According to a report from the Mayo Clinic, the prognosis in cases of PAC is poor if the lesions cannot be treated with surgery [overall survival (OS): 34.1 months in resected cases vs. 3.3 months in non-resected cases, p=0.001] (4). When surgically resected, in a condition-matched comparison, patients had a survival similar to ordinary PDAC (44.1 vs. 39.9 months, p=0.763) (4). This trend was the same when analyzing the American National Cancer Data Base (NCDB); the post-surgery 5-year survival rate was 22% in the PAC group and 17% in the PDAC group (p=0.32) (1). However, comparison of PACs with and without OCGCs indicated that tumors with OCGCs portended a significantly better prognosis (5-year survival: 50% vs. 15%, p <0.001) (1). Another clinicopathological study by Luchini et al. also showed that the post-operative OS was significantly better in patients with pure OCGC-PAC (n=9) than in those with OCGC-PAC with a PDAC component (n=13) (median OS: 36 months vs. 15 months, p=0.04) (3). The current case of OCGC-PAC was accompanied by an adenocarcinoma component (Fig. 5D) and showed aggressive progression resistant to adjuvant chemotherapy with gemcitabine.

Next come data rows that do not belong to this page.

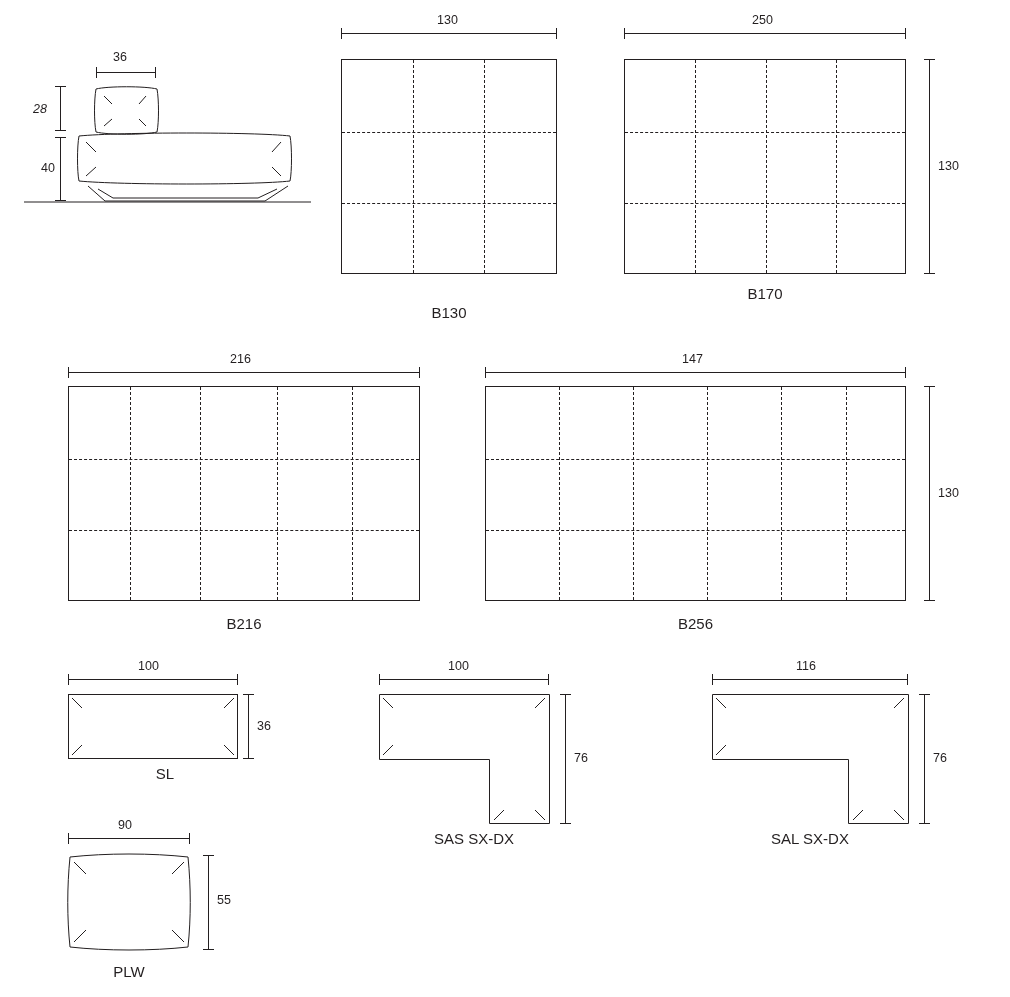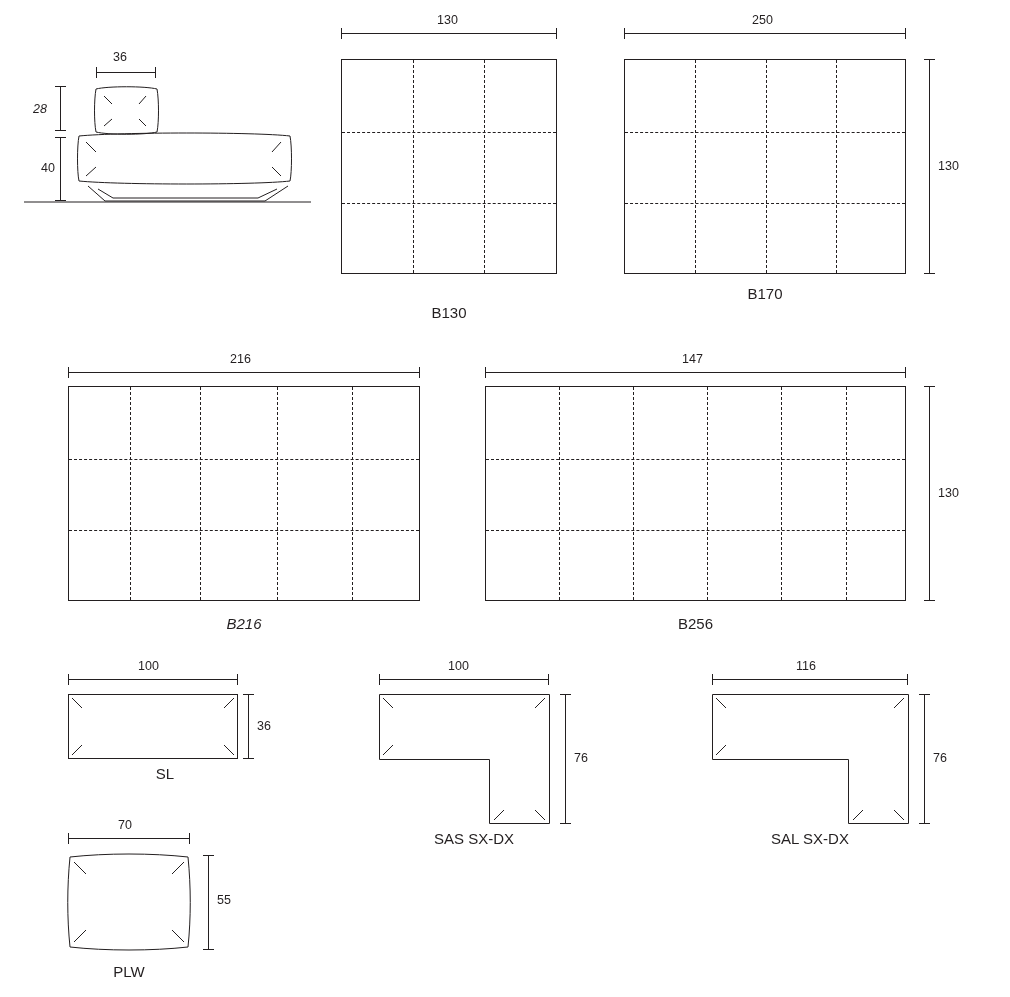--- a/index.html
+++ b/index.html
@@ -154,21 +154,21 @@
     <div class="dim-lbl" style="left:230px; top:352px;">216</div>
 
     <div class="mod" style="left:68px; top:386px; width:352px; height:215px;">
       <div class="seam-v" style="left:61px;"></div>
       <div class="seam-v" style="left:131px;"></div>
       <div class="seam-v" style="left:208px;"></div>
       <div class="seam-v" style="left:283px;"></div>
       <div class="seam-h" style="top:72px;"></div>
       <div class="seam-h" style="top:143px;"></div>
     </div>
-    <div class="name-lbl" style="left:68px; top:615px; width:352px;font-style:italic;">B216</div>
+    <div class="name-lbl" style="left:68px; top:615px; width:352px;">B216</div>
   </div>
 
   <div>
     <div class="dim-h" style="left:485px; top:372px; width:421px;"></div>
     <div class="dim-lbl" style="left:682px; top:352px;">147</div>
 
     <div class="mod" style="left:485px; top:386px; width:421px; height:215px;">
       <div class="seam-v" style="left:73px;"></div>
       <div class="seam-v" style="left:147px;"></div>
       <div class="seam-v" style="left:221px;"></div>
@@ -234,21 +234,21 @@
     </svg>
 
     <div class="dim-v" style="left:924px; top:694px; height:130px;"></div>
     <div class="dim-lbl" style="left:933px; top:751px;">76</div>
 
     <div class="name-lbl" style="left:710px; top:830px; width:200px; text-align:center;">SAL SX-DX</div>
   </div>
 
   <div>
     <div class="dim-h" style="left:68px; top:838px; width:122px;"></div>
-    <div class="dim-lbl" style="left:118px; top:818px;">70</div>
+    <div class="dim-lbl" style="left:118px; top:818px;">90</div>
 
     <svg class="svg-abs" style="left:66px; top:852px;" width="126" height="100" viewBox="0 0 126 100">
       <g fill="#ffffff" stroke="#231f20" stroke-width="1">
         <path d="M4,5 C40,1 86,1 122,5 C125,35 125,66 122,95 C86,99 40,99 4,95 C1,66 1,35 4,5 Z"></path>
       </g>
       <g fill="none" stroke="#231f20" stroke-width="1">
         <path d="M8,10 L20,22 M118,10 L106,22 M8,90 L20,78 M118,90 L106,78"></path>
       </g>
     </svg>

A recent European and American multicenter study demonstrated a significantly higher incidence of PD-L1 positivity in OCGC-type PACs (63%) than in ordinary PDACs (p=0.04) and a worse prognosis in OCGC-type PAC cases with PD-L1 expression than in those without (hazard ratio: 3.98, p=0.12) (10). However, in cases of non-small-cell lung cancers, immune-checkpoint inhibitors, such as pembrolizmab and atezolizumab, are more effective in PD-L1-positive cases (11, 12). In the future, we need to keep these data in mind when treating patients with OCGC-type PACs.

In conclusion, we encountered a case of osteoclast-like giant cell-type pancreatic anaplastic carcinoma forming a duodenal protruding mass and causing pancreatitis. A relatively smooth demarcation of the tumor margin, ill (or marginal) enhancement, intra-tumorous hemorrhaging, and hemosiderin precipitation were viewed as characteristic findings of this tumor.

The authors state that they have no Conflict of Interest (COI).